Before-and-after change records
====================

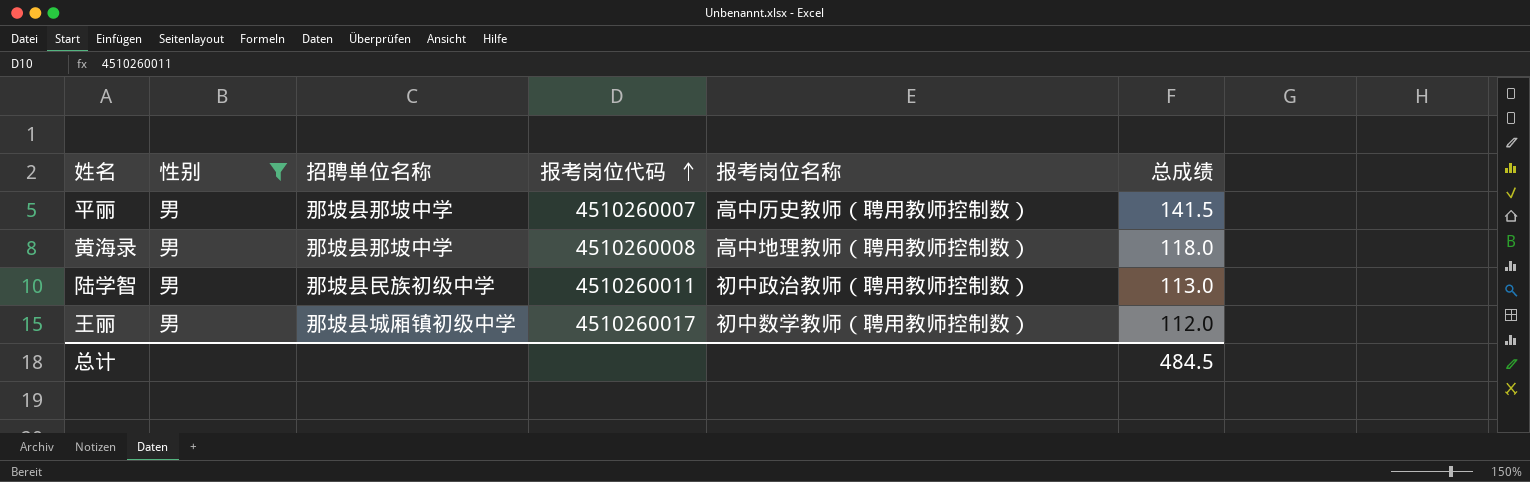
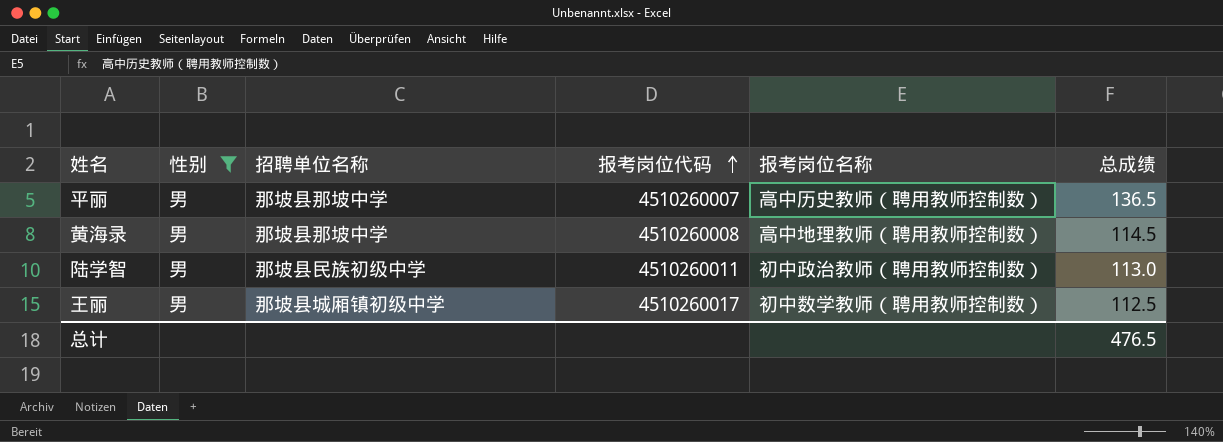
平丽 | 总成绩: 141.5 -> 136.5
黄海录 | 总成绩: 118.0 -> 114.5
王丽 | 总成绩: 112.0 -> 112.5
总计 | 总成绩: 484.5 -> 476.5

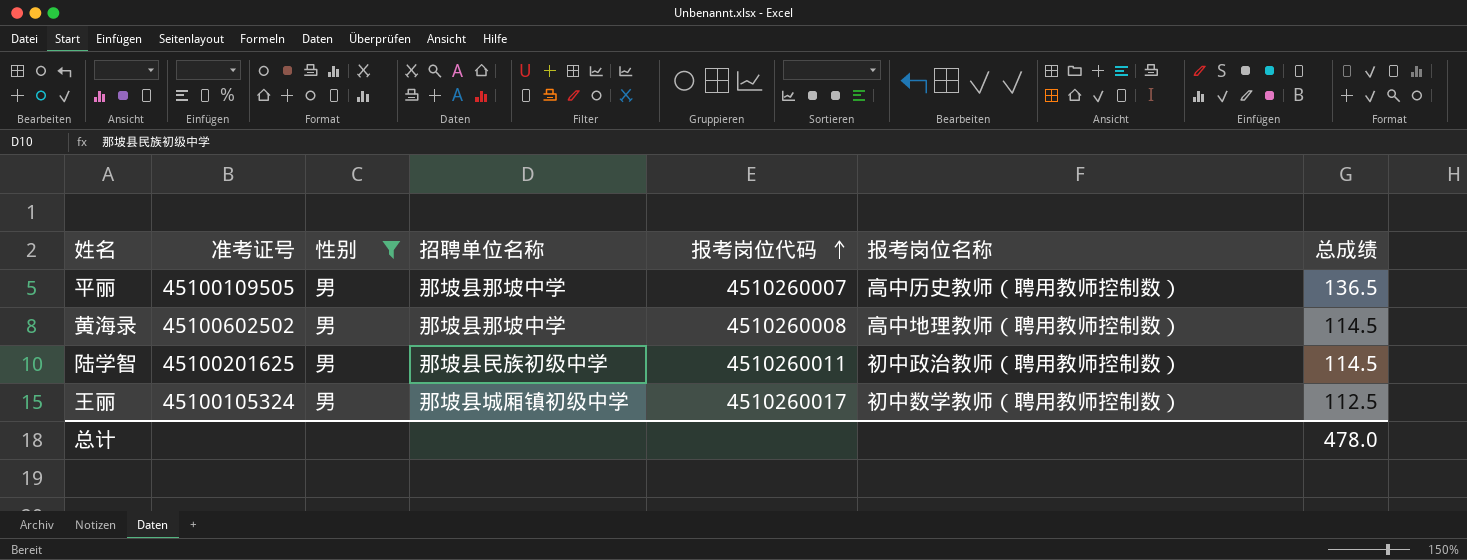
column 准考证号 | position: none -> 2
陆学智 | 总成绩: 113.0 -> 114.5
总计 | 总成绩: 476.5 -> 478.0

====================

- _Work to be completed_
The answer consists solely of the lines from the one containing "column 准考证号 | position: none -> 2" through the last line of the data above, reproduced exactly.

- _Result_
column 准考证号 | position: none -> 2
陆学智 | 总成绩: 113.0 -> 114.5
总计 | 总成绩: 476.5 -> 478.0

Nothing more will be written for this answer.